(MATERIAL TO PROCESS Opens)

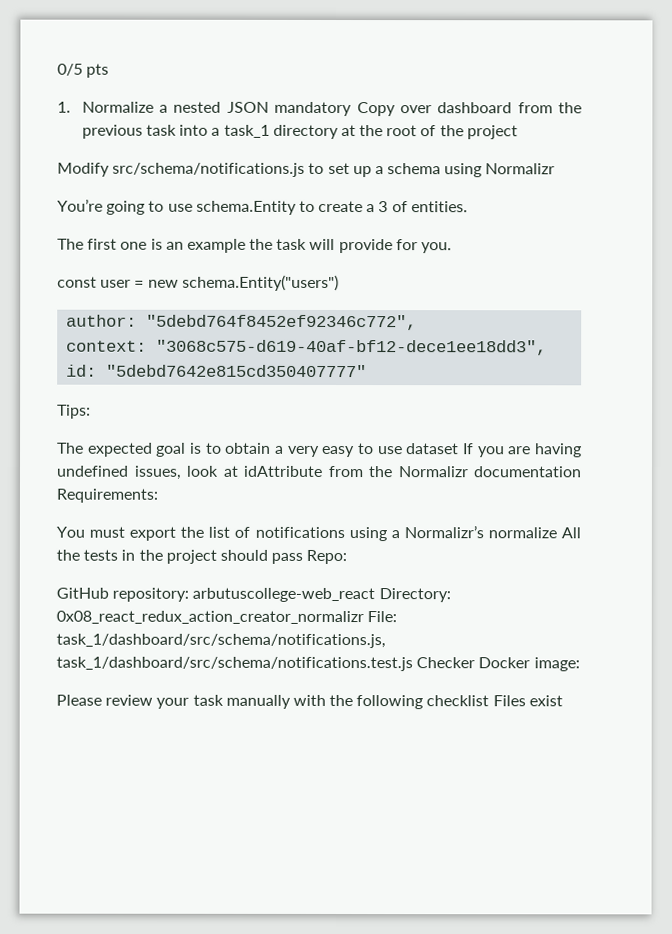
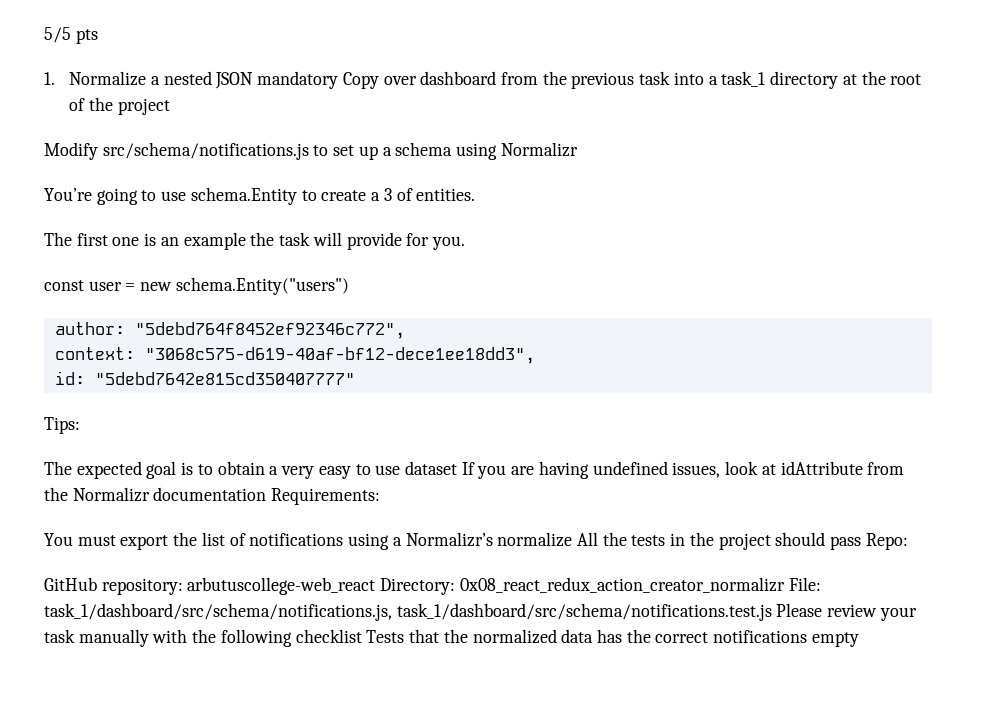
- 0/5 pts
+ 5/5 pts
- GitHub repository: arbutuscollege-web_react Directory: 0x08_react_redux_action_creator_normalizr File: task_1/dashboard/src/schema/notifications.js, task_1/dashboard/src/schema/notifications.test.js Checker Docker image:
- Please review your task manually with the following checklist Files exist
+ GitHub repository: arbutuscollege-web_react Directory: 0x08_react_redux_action_creator_normalizr File: task_1/dashboard/src/schema/notifications.js, task_1/dashboard/src/schema/notifications.test.js Please review your task manually with the following checklist Tests that the normalized data has the correct notifications empty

(MATERIAL TO PROCESS Closes)

TASK DESCRIPTION — Look through the data above. Find each line with the string "following" and copy it.

RESPONSE TO THE TASK —
- Please review your task manually with the following checklist Files exist
+ GitHub repository: arbutuscollege-web_react Directory: 0x08_react_redux_action_creator_normalizr File: task_1/dashboard/src/schema/notifications.js, task_1/dashboard/src/schema/notifications.test.js Please review your task manually with the following checklist Tests that the normalized data has the correct notifications empty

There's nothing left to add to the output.